What you have to do: In the records below, find the lines that include "Code" and copy each.

=-=-=

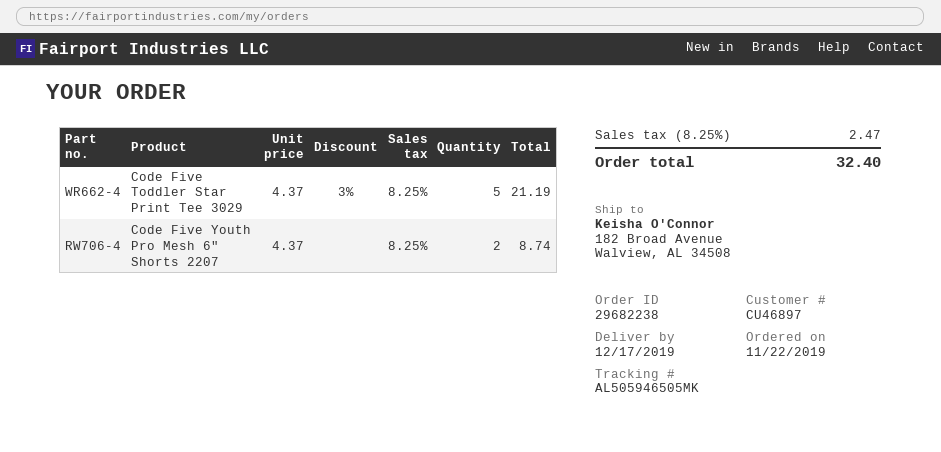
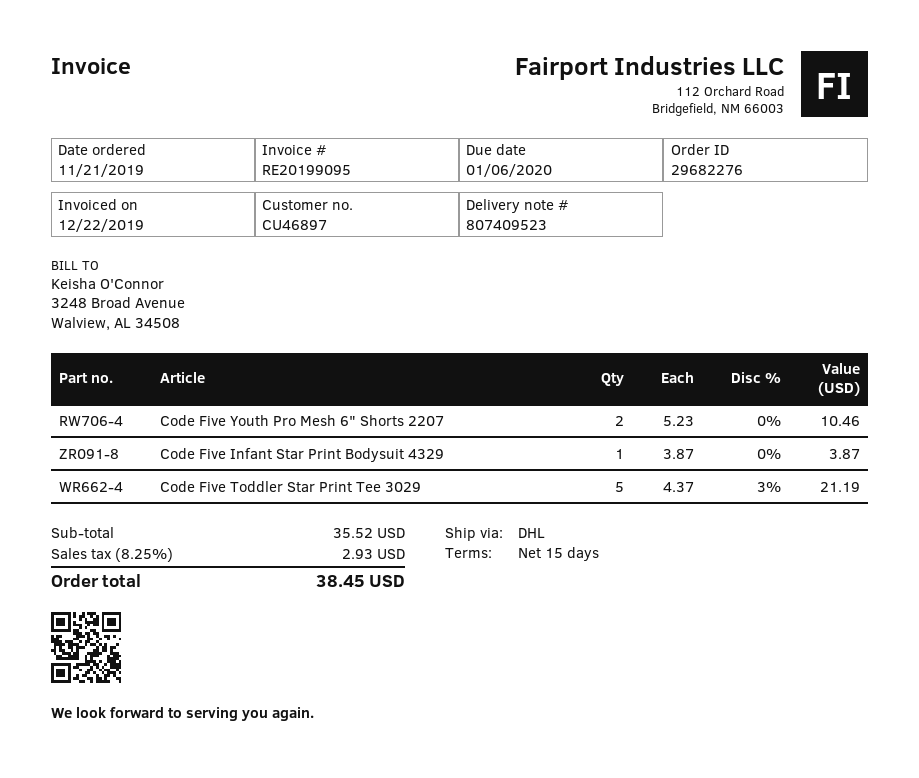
order number: 29682238 -> 29682276
order date: 2019-11-22 -> 2019-11-21
Code Five Youth Pro Mesh 6" Shorts 2207: 2 x 4.37 = 8.74 -> 2 x 5.23 = 10.46
Code Five Infant Star Print Bodysuit 4329: none -> 1 x 3.87 = 3.87
tax: 8.25% = 2.47 -> 8.25% = 2.93
total: 32.40 -> 38.45

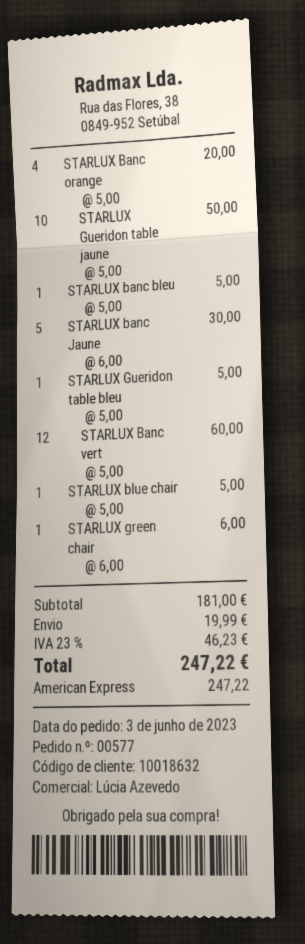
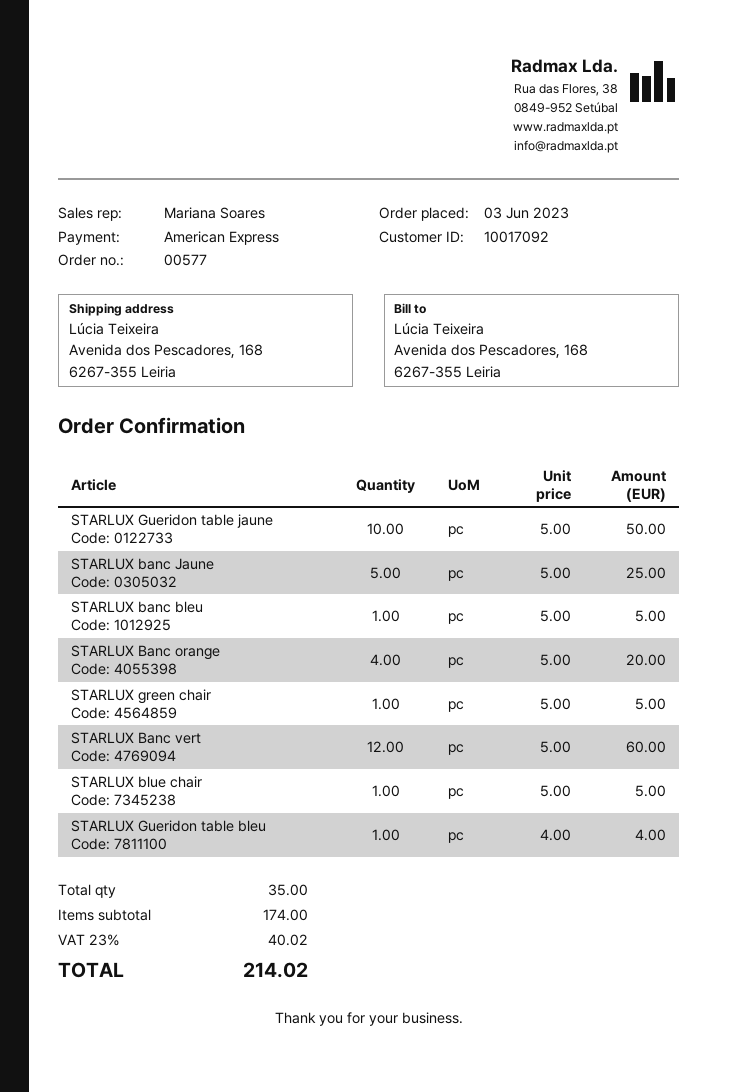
customer number: 10018632 -> 10017092
sales rep: Lúcia Azevedo -> Mariana Soares
STARLUX banc Jaune: 5 x 6.00 = 30.00 -> 5 x 5.00 = 25.00
STARLUX Gueridon table bleu: 1 x 5.00 = 5.00 -> 1 x 4.00 = 4.00
STARLUX green chair: 1 x 6.00 = 6.00 -> 1 x 5.00 = 5.00
subtotal: 181.00 -> 174.00
shipping: 19.99 -> none
tax: 23% = 46.23 -> 23% = 40.02
total: 247.22 -> 214.02

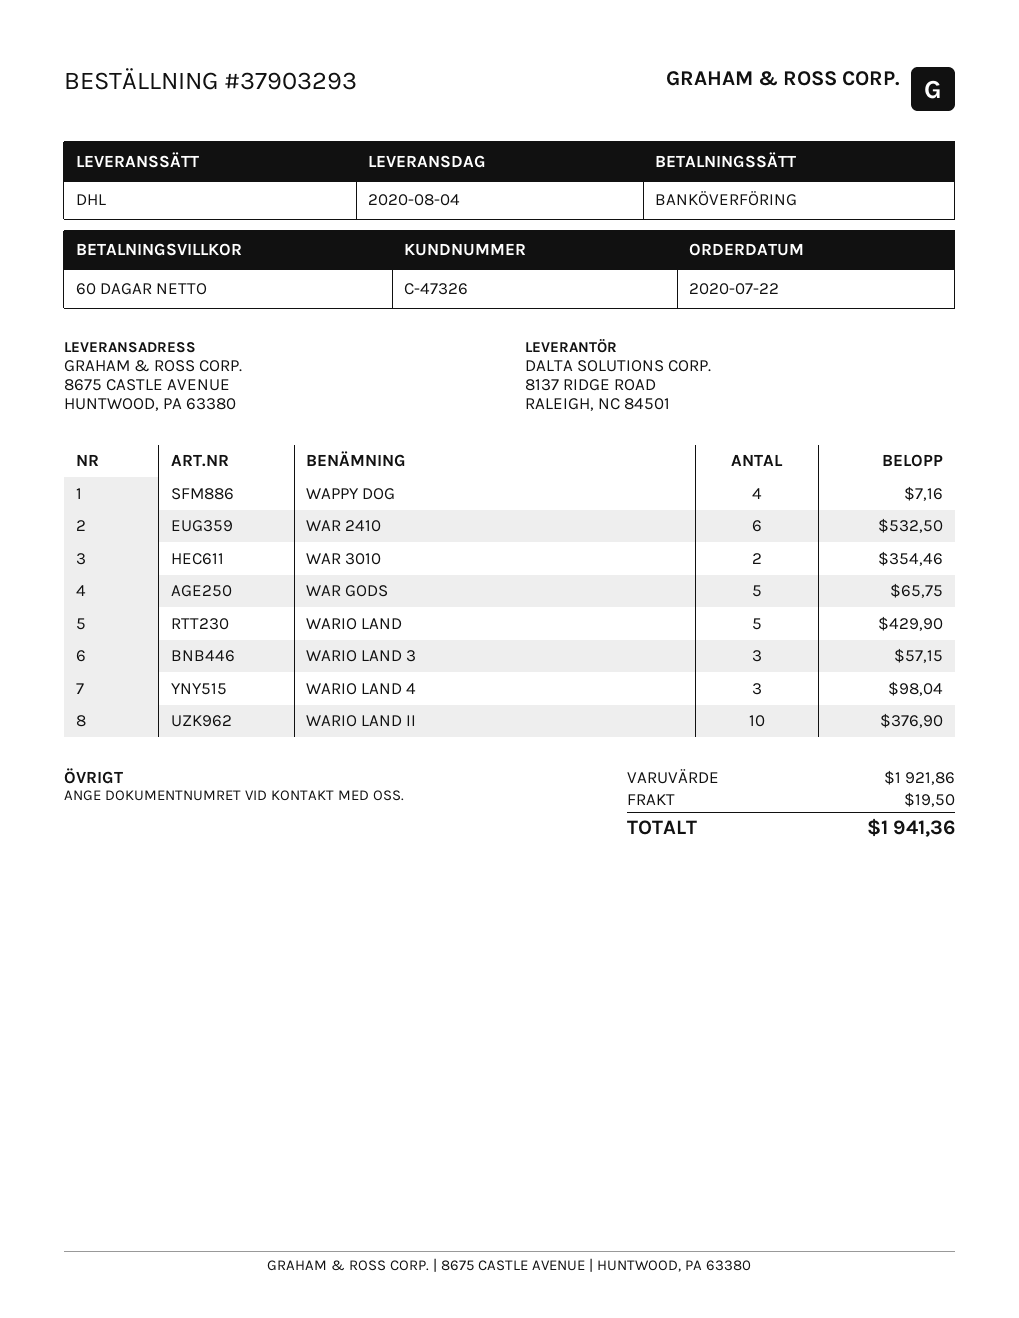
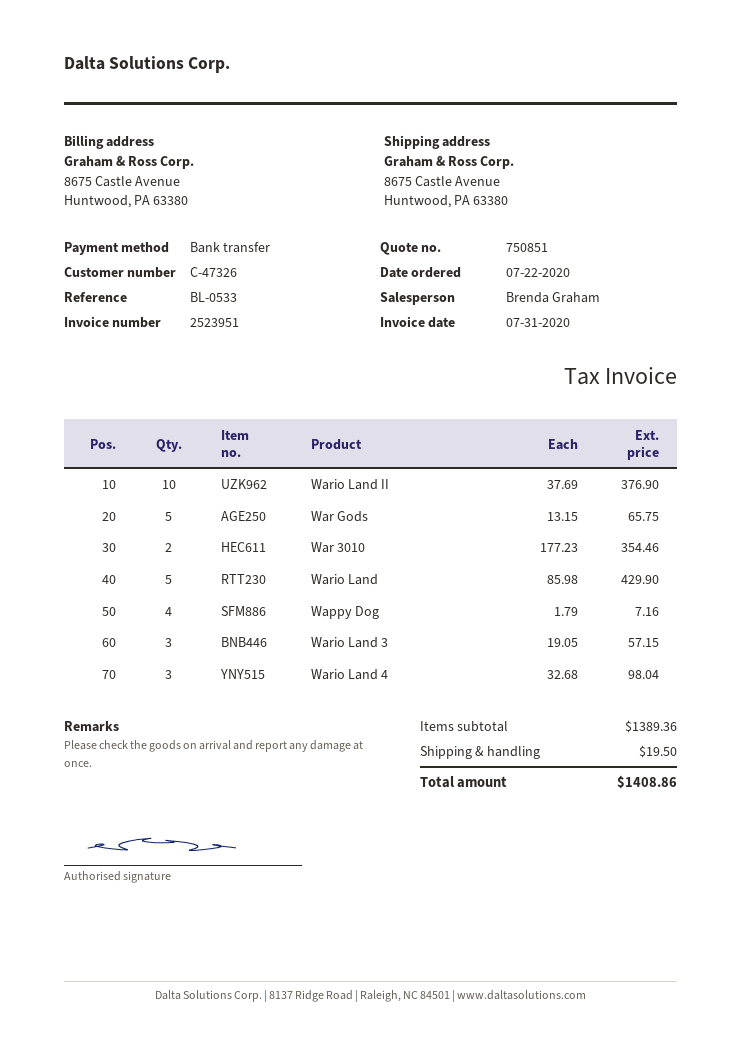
WAR 2410: 6 for 532.50 -> none
subtotal: 1921.86 -> 1389.36
total: 1941.36 -> 1408.86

=-=-=

Solution below:
Code Five Youth Pro Mesh 6" Shorts 2207: 2 x 4.37 = 8.74 -> 2 x 5.23 = 10.46
Code Five Infant Star Print Bodysuit 4329: none -> 1 x 3.87 = 3.87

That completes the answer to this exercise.